By Bob Vila | Updated Nov 13, 2013 6:28 PM
The garage door is the single largest moving part in your home, and should be inspected and maintained every year. Whether you have a belt-drive, chain-drive, or screw-drive opening system, maintenance issues and steps to lubricate garage door tracks are virtually the same:
• Inspect the tracks to make sure there is no debris to catch the rollers. Wipe them out or vacuum if needed.
• Lubricate the rollers with regular engine oil. Put a drop on each roller and allow the rolling action to draw it into the bearings. Don’t use grease, it will just gum up the tracks and collect hair and debris.
• Check cables for any sign of fraying and make certain that springs are tight and connected.
• Lightly lubricate any bearings and garage door hinges.
• Check the spring to make sure that it is “wet” or lightly lubricated. If it gets dried out, it will clump and jam up your system.
With a chain-drive system, check to make sure the chain is greased. Aside from that, the door is your final moving part and should be checked for tight screws and lightly oiled connections.
The garage door opener itself controls a number of features that require monitoring. Basically the system is designed to shut down in the case of malfunction. While this is an opener’s greatest safety feature, the cause may not be readily apparent.
Troubleshooting Garage Door Problems Any garage door opener installed today must, by federal law, have optic sensors to detect any person or object in the pathway of the door. This is usually the cause for a non-functioning door. Optic sensors must be aimed at each other so that they can send and receive an uninterrupted beam of light. If these eyes get out of alignment, the system will shut down. First check to see if there are any obstructions or items blocking the eyes. If not, check to see if the eye has become misaligned. Jiggling the eye or rotating it slightly usually brings it back into line with its partner.
The more sensitive the garage door opener, the greater the chance of shutdown. This is intentional, but owners need to know the signs of trouble. Newer openers feature diagnostic lights that flash a code to tell the owner of the problem. Dirty tracks, misaligned rollers, broken springs — all cause the opener to shut down. Get to know your system and check it regularly for force of operation and automatic return.

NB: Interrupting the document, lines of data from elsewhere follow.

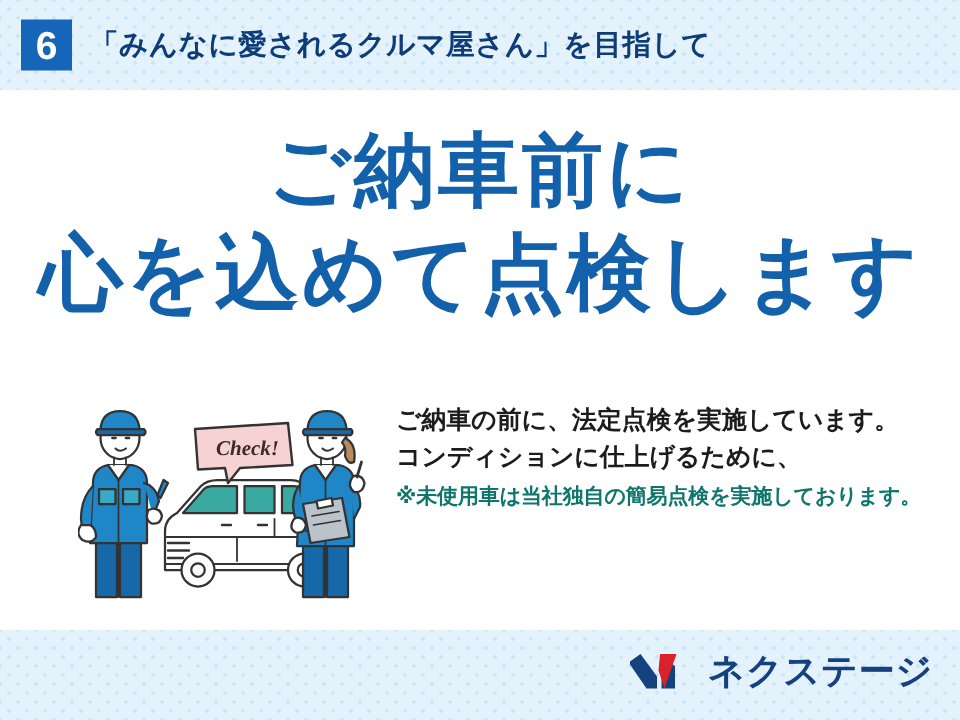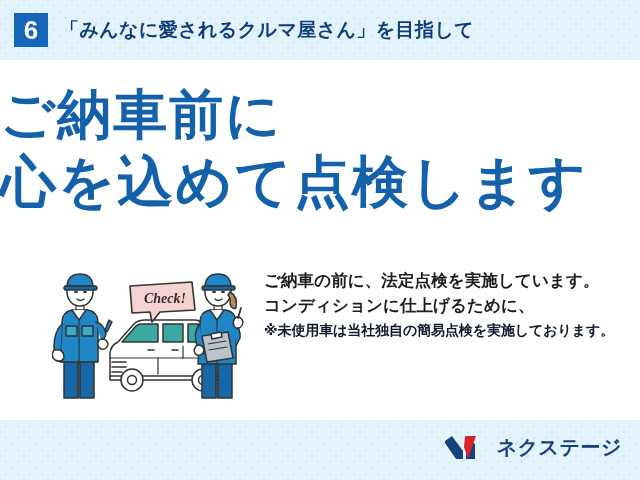"ご納車前に" .headline { text-align: none -> center }
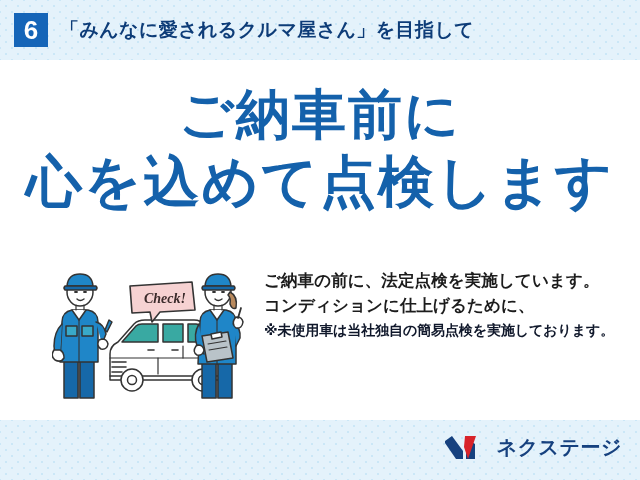"※未使用車は当社独自の簡易点検を実施しております。" .body-note { color: #0f172a -> #0f766e }
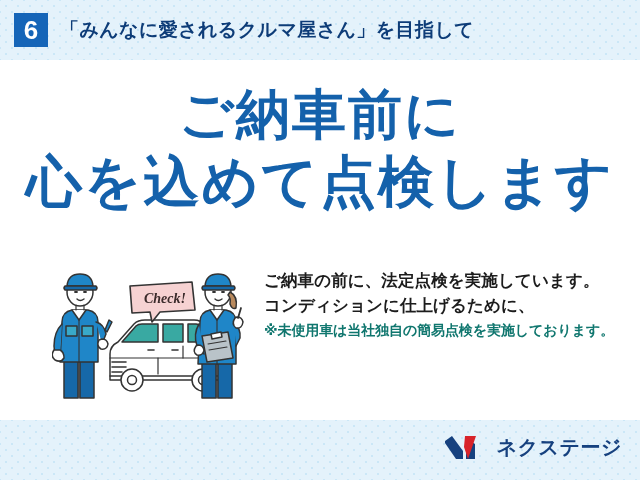"ネクステージ" .brand-name { font-size: 20px -> 24px }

Most garage door companies suggest that you test your system every month or two months to be certain it is functioning properly. The force with which the door closes can be adjusted. To test its sensitivity, place a two-by-four in the opening and close the door. The door should return or bounce back on contact. If not, the force needs to be lowered. This adjustment is usually on the back of the housing itself. Keep in mind that door weight varies depending on temperature and humidity. A door may return safely at a force of 5 in the winter, but require a 4 in the spring.
Grinding, scraping, or whirring sounds indicate a problem in the gears, motor, or sliding mechanisms. If in doubt, call a qualified service technician. As for springs, there is no foolproof test for strength or remaining life. There’s comfort in the fact that they virtually never give way when the door is raised, because there is no tension then. To be safe, make sure that your springs are on safety cables so if they do snap, they won’t hit people or vehicles. Another test is to disconnect the opener and raise the garage door manually. If it can be raised by an older child, the springs are fine.